Similar 2396 <mark> and its predecessor 1738 <safe> + <extra>
used to be the same as <unreserved> minus ALPHA + DIGIT.

3986 D2 kept <mark> as is instead of moving ! ' ( ) * to <uric>

> You are not supposed to use the terms in appendix D for new
> specifications.

That's clear, they are used to interpret pre-3986 URI-schemes.

> intentionally conservative to avoid the creation of bad URIs.

But it's not more okay to use ! ' ( ) * freely in URLs.  And an
old rule "%-encode everything that's no <uric>" would miss the
special case IPv6address.

> Why don't you simply use the current rules in the body of
> 3986?

Now that's exactly what I want, but there's no list of the new
non-<uric> VCHARs, that's the old 2396 <delims> + <unwise> and
its predecessor 1738 <unsafe>.

> Just ignore appendix D for new specifications.

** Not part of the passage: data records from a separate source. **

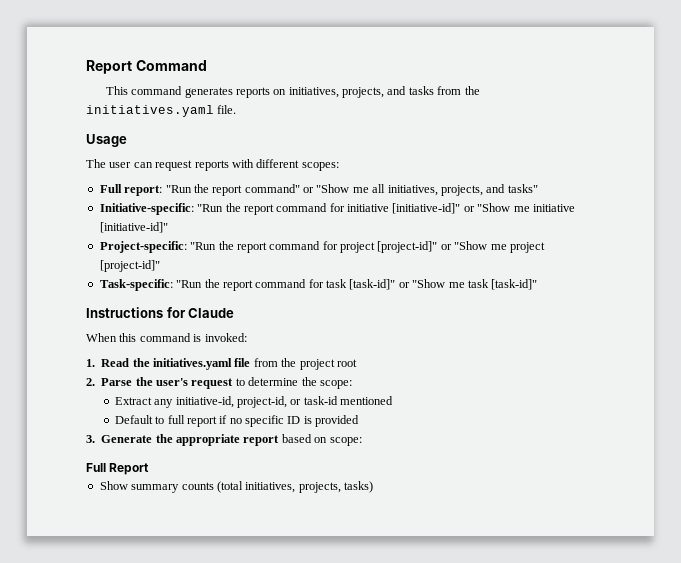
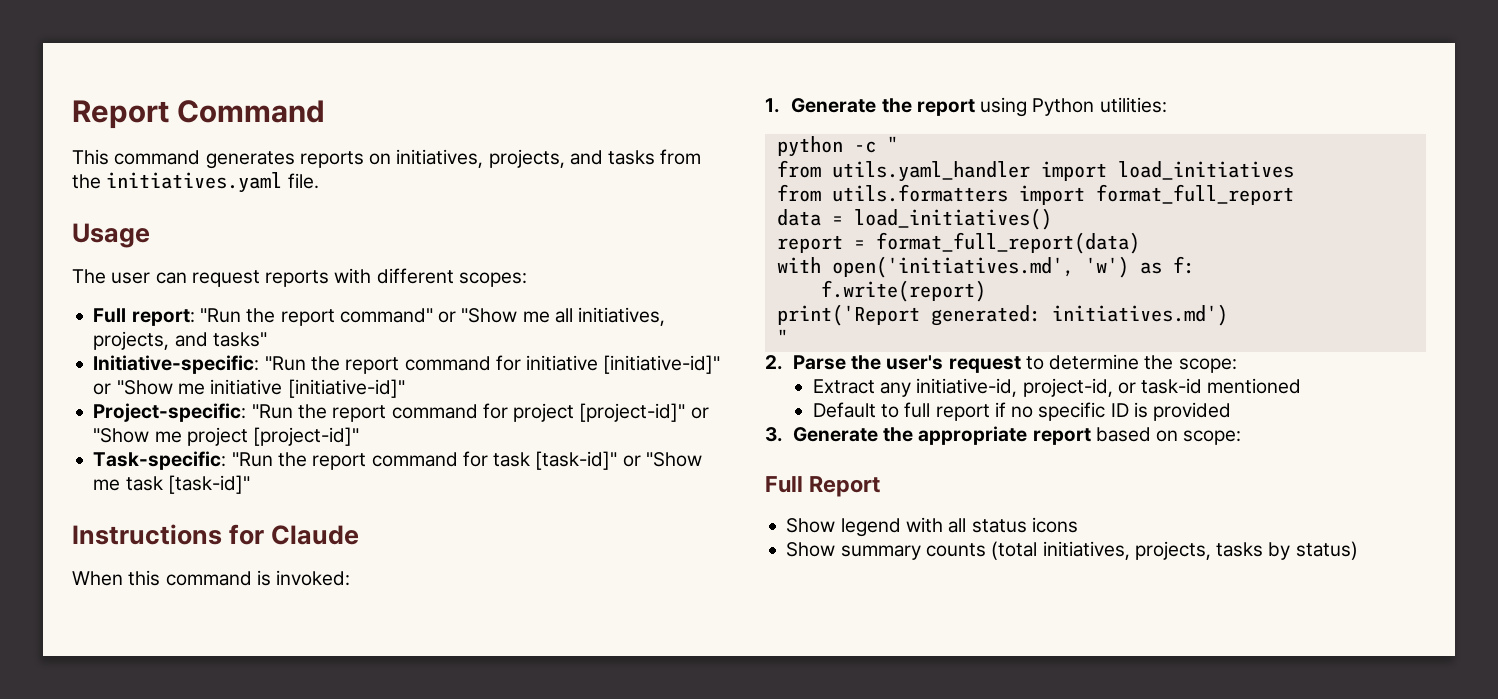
- 1. Read the initiatives.yaml file from the project root
+ 1. Generate the report using Python utilities:
+ python -c "
+ from utils.yaml_handler import load_initiatives
+ from utils.formatters import format_full_report
+ data = load_initiatives()
+ report = format_full_report(data)
+ with open('initiatives.md', 'w') as f:
+ f.write(report)
+ print('Report generated: initiatives.md')
+ "
+ Show legend with all status icons
- Show summary counts (total initiatives, projects, tasks)
+ Show summary counts (total initiatives, projects, tasks by status)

That doesn't help to port old specifications, especially some
missing schemes of 1738.  It's also relevant for 2368bis, the
last draft still used <uric>, or I confuse it with another I-D.

If I got it right then the following nine VCHARs in addition to
'%' always have to be %-encoded under 3986:  " < > \ ^ ` { | }

That's not mentioned anymore in 3986.  It requires a script for
set operations on VCHAR to determine the nine "ugly" characters,
formerly known as <delims> + <unwise> or <unsafe>.

                              Bye, Frank

Received on Friday, 14 October 2005 21:42:13 UTC